I saw this on Sports Center this morning and I couldn’t agree more with this Coach. This generation of kids “want” so much but are unwilling to put the work into what they say they “want”. Everybody wants the shortcut, everybody wants the results but without all that crazy “work” that is required. It starts from the top down, parents leading from the front and teaching our kids that yes, they can be whatever they want, but there is usually a ton of hard work associated with most of the things that they will grow up wanting.
I think one of the reasons kids are starting to grow up thinking like this, always looking for the easy way out, is because they are afraid of being different. Unfortunately, anyone that wants to pursue something that seems extraordinary, the steps to get there will be very different from what your friends are doing. While your friends are out partying or at the beach during the summer, you will have two options:
- Spend your time alone, doing everything necessary to achieve what it is that YOU want.

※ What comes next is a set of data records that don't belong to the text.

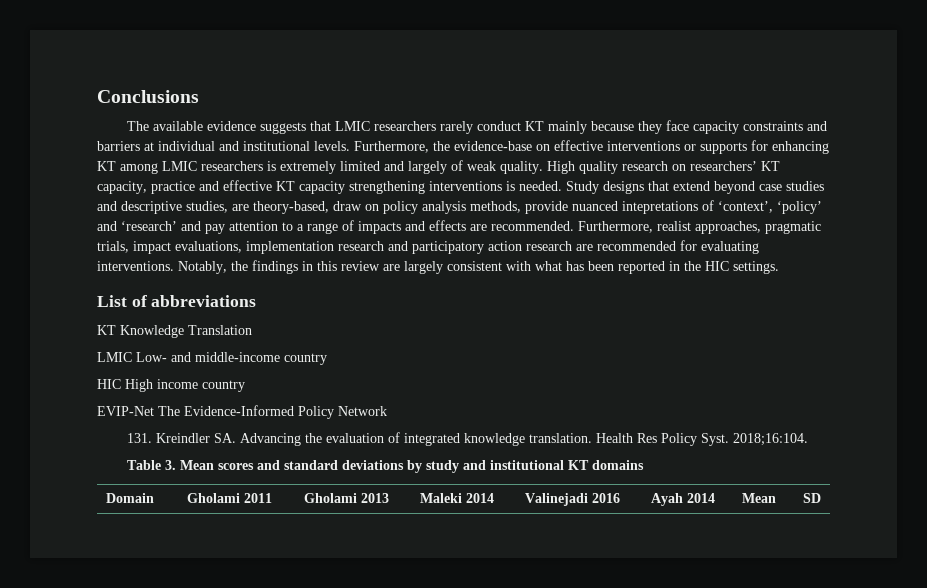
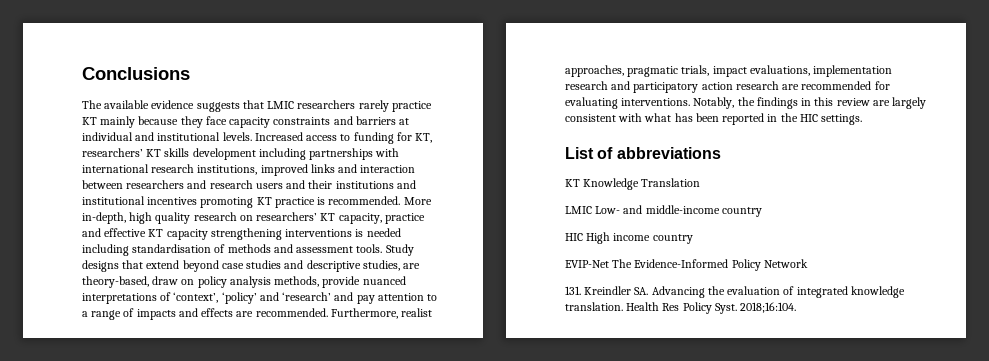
- The available evidence suggests that LMIC researchers rarely conduct KT mainly because they face capacity constraints and barriers at individual and institutional levels.
+ The available evidence suggests that LMIC researchers rarely practice KT mainly because they face capacity constraints and barriers at individual and institutional levels.
- Furthermore, the evidence-base on effective interventions or supports for enhancing KT among LMIC researchers is extremely limited and largely of weak quality. High quality research on researchers’ KT capacity, practice and effective KT capacity strengthening interventions is needed.
+ Increased access to funding for KT, researchers’ KT skills development including partnerships with international research institutions, improved links and interaction between researchers and research users and their institutions and institutional incentives promoting KT practice is recommended. More in-depth, high quality research on researchers’ KT capacity, practice and effective KT capacity strengthening interventions is needed including standardisation of methods and assessment tools.
- Study designs that extend beyond case studies and descriptive studies, are theory-based, draw on policy analysis methods, provide nuanced intepretations of ‘context’, ‘policy’ and ‘research’ and pay attention to a range of impacts and effects are recommended.
+ Study designs that extend beyond case studies and descriptive studies, are theory-based, draw on policy analysis methods, provide nuanced interpretations of ‘context’, ‘policy’ and ‘research’ and pay attention to a range of impacts and effects are recommended.
- Table 3. Mean scores and standard deviations by study and institutional KT domains
- Domain | Gholami 2011 | Gholami 2013 | Maleki 2014 | Valinejadi 2016 | Ayah 2014 | Mean | SD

- Decide that you don’t really want it and join your friends at the beach or at the party and be that person that tells their friends, “I was going to do that but ……(insert lame excuse that no one cares about here). “
This scene is so true. Your first instinct when someone talks about doing something that you personally couldn’t do is to tell them they can’t do it. I am not sure at what point this became acceptable but we all do it, and most of the time, we don’t even realize the effect it has on those around us. Think about it. When was the last time someone told you about an idea they had? What was your response to it? I think many times the person asking for advice about what it is they want is looking for the easy way out because they know you are going to tell them it is a dumb idea. They expect those around them, that supposedly are their friends, will most likely not support that decision and they can use that as their “out”. I wonder what would happen if the next time someone approached us with an idea, we were supportive and urged them to take that leap and pursue it. What would happen then? Would they be happy? Or would you end up being jealous or envious that they had the courage to try to chase their dreams and you never have?